Why Isn't the Carnivore Diet Working for Me? A Comprehensive Troubleshooting Guide

4 min read

According to one social media survey, while 95% of carnivore dieters reported improvements in mental clarity and mood, many people still hit plateaus or experience negative side effects. If you're wondering, "Why isn't the carnivore diet working for me?" it's important to know that many common issues have straightforward solutions.

Quick Summary

This article provides a comprehensive troubleshooting guide for those struggling on the carnivore diet. It covers common reasons for stalled progress, such as electrolyte imbalances, insufficient fat intake, nutrient deficiencies from not eating organ meats, and digestive issues. It offers practical advice for getting back on track.

Key Points

  • Electrolyte Imbalance: The "carnivore flu" is often caused by a rapid loss of electrolytes; increasing salt and bone broth intake can quickly resolve symptoms.

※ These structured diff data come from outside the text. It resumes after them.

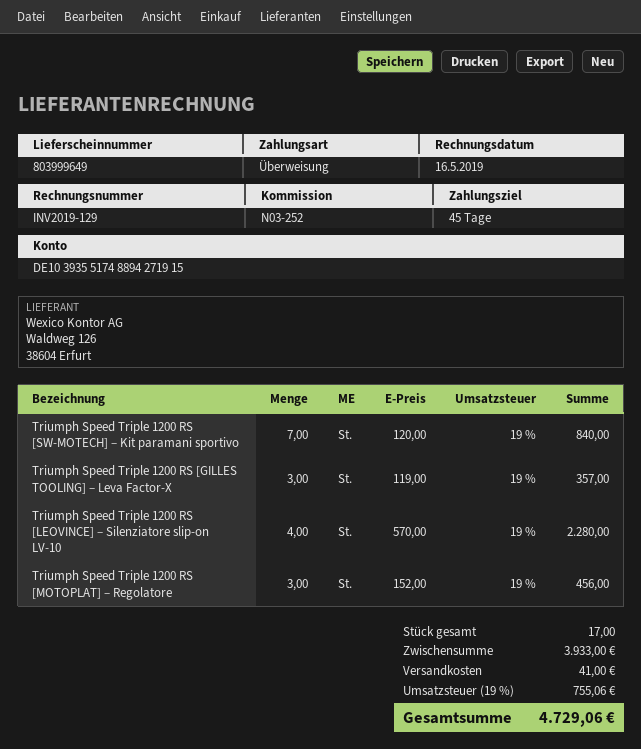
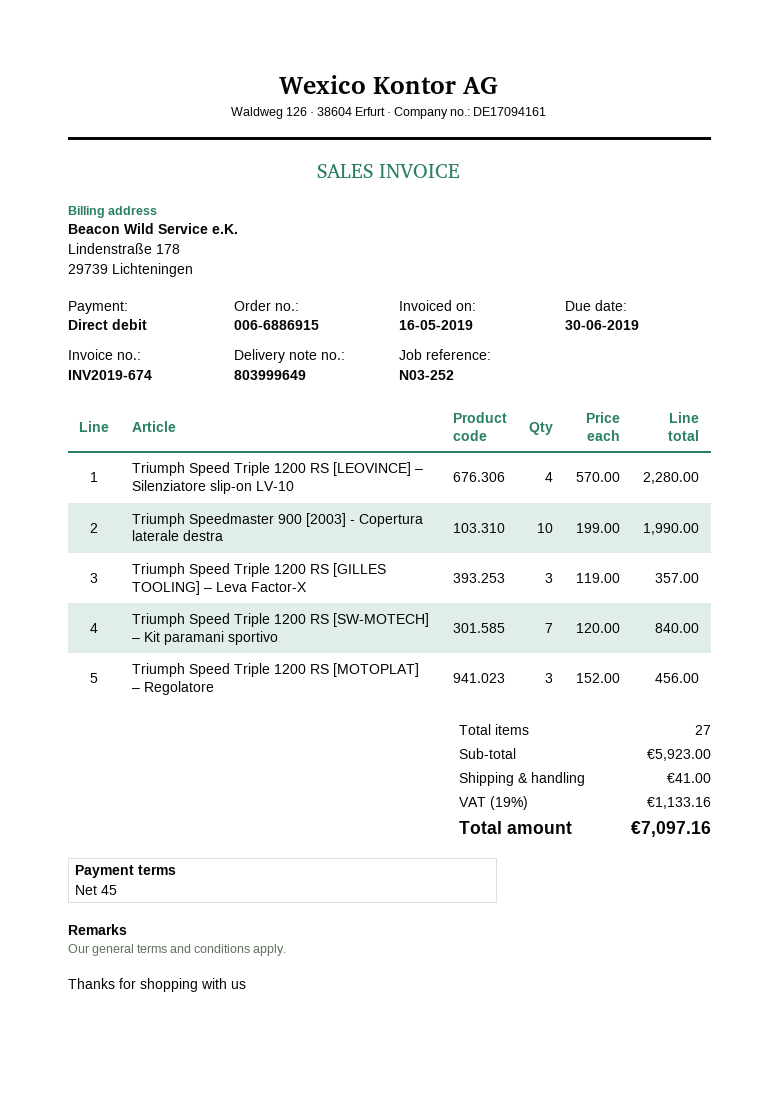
invoice number: INV2019-129 -> INV2019-674
payment method: bank transfer -> direct debit
Triumph Speedmaster 900 [2003] - Copertura laterale destra: none -> 10 x 199.00 = 1990.00
total quantity: 17 -> 27
subtotal: 3933.00 -> 5923.00
tax: 19% = 755.06 -> 19% = 1133.16
total: 4729.06 -> 7097.16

  • Inadequate Fat Intake: Eating too much lean protein and not enough fat can lead to low energy and cravings; prioritize fattier cuts and add animal fats to meals.

  • Nutrient Deficiencies: Omitting organ meats can cause deficiencies in vital nutrients like vitamin C, magnesium, and folate; incorporate liver and other organs to fill these gaps.

  • Digestive Issues: Constipation and other gut problems can occur as your body adapts to zero fiber; ensure sufficient fat and hydration to aid digestion.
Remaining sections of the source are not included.